- TASK STATEMENT: Search the records below for the word "HERO". Copy each line where it occurs.

- EXCERPTED RECORDS:
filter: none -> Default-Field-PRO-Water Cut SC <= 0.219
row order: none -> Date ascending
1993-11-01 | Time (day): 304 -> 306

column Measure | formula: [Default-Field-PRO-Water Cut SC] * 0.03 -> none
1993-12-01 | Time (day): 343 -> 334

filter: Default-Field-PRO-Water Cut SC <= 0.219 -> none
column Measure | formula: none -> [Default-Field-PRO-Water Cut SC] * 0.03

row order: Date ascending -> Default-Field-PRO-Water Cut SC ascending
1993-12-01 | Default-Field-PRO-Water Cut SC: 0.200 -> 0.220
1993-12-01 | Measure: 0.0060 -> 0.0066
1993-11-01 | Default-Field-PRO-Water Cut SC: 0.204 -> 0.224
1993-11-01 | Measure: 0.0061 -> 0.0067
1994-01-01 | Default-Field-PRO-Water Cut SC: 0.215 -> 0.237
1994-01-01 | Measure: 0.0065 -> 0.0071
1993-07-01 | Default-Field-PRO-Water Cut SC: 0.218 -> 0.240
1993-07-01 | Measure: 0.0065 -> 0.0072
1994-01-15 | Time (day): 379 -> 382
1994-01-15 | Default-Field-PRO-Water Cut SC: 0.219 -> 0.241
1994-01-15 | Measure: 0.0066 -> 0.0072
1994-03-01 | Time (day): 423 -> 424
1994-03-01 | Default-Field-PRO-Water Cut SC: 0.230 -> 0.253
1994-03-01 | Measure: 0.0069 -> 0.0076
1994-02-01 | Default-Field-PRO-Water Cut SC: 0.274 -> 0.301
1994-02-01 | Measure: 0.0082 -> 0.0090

...

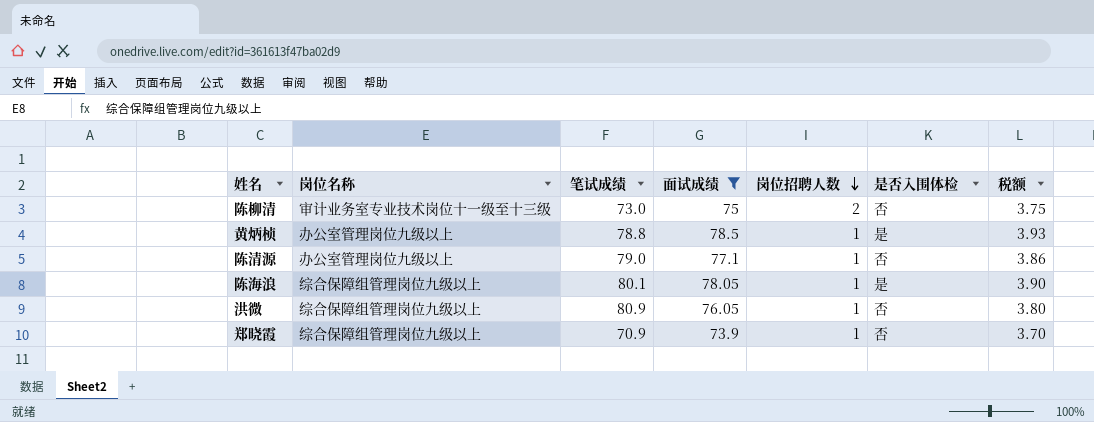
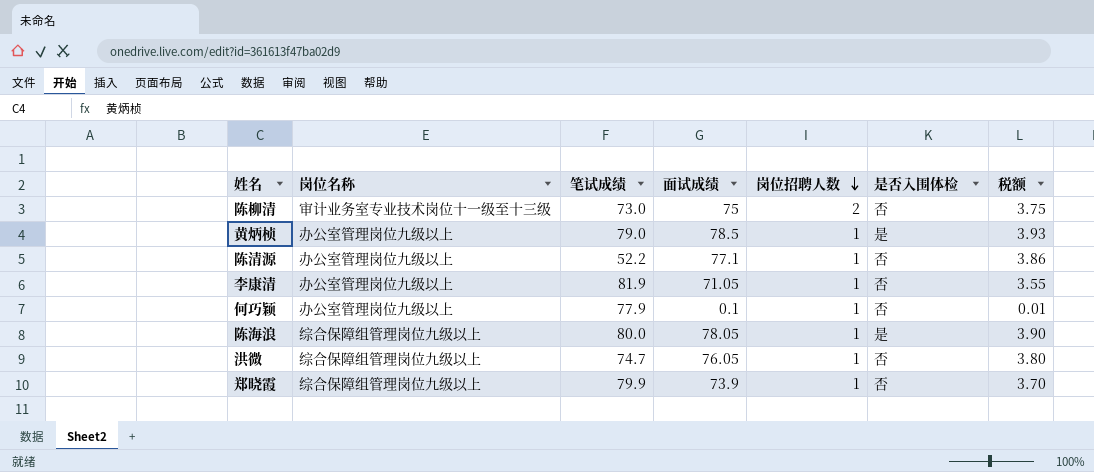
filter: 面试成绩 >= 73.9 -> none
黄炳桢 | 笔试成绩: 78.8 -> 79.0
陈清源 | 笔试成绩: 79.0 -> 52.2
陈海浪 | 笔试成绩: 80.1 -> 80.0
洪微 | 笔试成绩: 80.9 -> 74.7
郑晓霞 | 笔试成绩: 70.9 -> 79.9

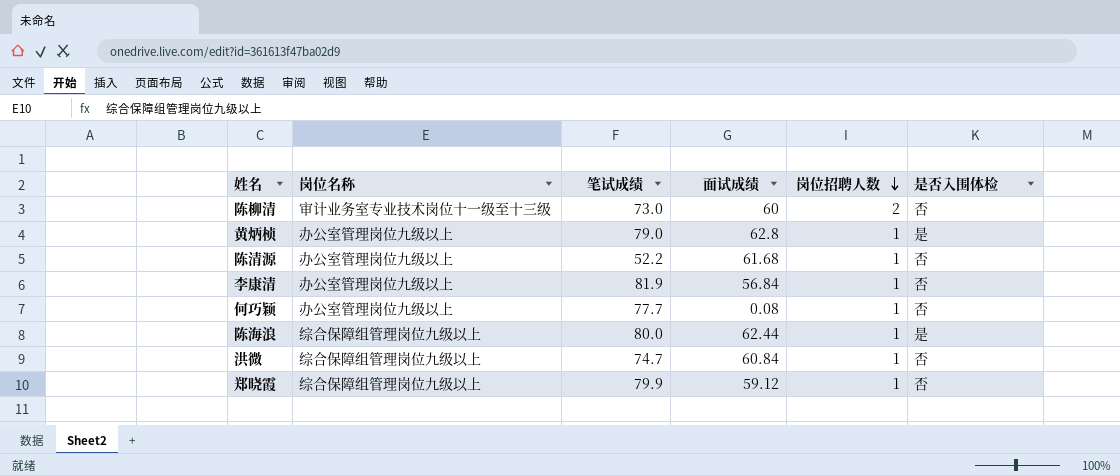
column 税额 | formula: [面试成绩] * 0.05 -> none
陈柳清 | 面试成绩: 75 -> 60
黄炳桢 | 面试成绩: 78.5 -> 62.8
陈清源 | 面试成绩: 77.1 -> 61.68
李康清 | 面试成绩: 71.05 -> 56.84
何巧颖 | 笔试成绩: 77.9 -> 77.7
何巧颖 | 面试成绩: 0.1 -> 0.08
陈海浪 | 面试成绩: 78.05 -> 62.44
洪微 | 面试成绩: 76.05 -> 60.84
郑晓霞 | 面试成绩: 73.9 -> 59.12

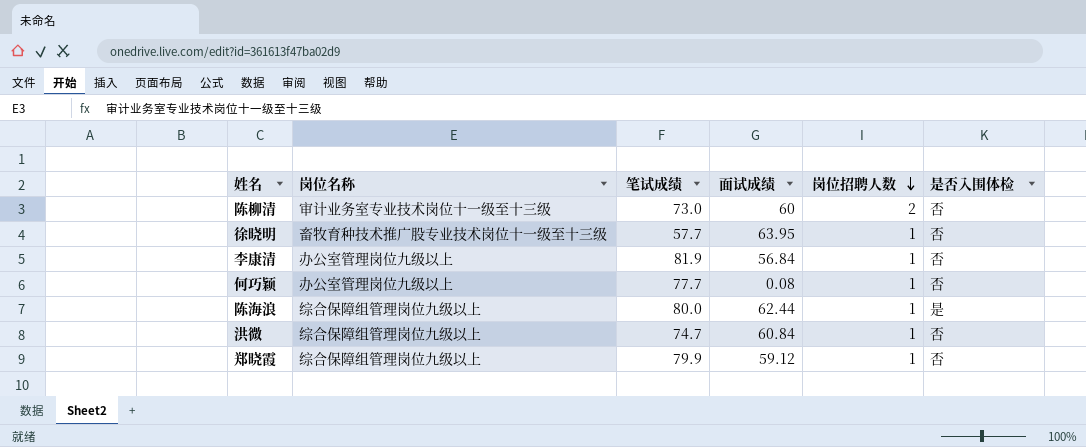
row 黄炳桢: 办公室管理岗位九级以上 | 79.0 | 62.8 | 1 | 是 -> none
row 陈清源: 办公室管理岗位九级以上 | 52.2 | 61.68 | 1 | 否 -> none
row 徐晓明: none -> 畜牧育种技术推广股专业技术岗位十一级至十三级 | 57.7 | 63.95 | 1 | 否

--

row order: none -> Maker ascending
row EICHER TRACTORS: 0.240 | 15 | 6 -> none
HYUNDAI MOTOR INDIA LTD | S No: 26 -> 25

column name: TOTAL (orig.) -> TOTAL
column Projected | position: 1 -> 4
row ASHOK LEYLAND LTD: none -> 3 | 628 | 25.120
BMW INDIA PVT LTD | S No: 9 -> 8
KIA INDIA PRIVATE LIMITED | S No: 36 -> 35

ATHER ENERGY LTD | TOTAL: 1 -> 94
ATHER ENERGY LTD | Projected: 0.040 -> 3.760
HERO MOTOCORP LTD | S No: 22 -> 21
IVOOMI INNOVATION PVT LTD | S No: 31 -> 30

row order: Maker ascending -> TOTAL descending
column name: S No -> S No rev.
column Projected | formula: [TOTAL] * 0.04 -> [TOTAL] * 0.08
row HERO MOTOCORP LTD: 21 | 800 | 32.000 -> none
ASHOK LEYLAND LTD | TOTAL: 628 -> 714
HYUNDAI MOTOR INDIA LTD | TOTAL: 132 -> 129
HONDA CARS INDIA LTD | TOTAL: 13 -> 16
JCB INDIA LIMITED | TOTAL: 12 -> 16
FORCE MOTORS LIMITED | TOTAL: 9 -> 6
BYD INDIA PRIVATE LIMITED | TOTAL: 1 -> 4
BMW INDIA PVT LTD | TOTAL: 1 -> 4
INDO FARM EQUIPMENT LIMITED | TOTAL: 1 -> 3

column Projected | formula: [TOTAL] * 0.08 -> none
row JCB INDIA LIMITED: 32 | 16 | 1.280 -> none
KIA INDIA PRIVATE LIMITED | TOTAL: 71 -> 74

- WRITTEN SOLUTION:
HERO MOTOCORP LTD | S No: 22 -> 21
row HERO MOTOCORP LTD: 21 | 800 | 32.000 -> none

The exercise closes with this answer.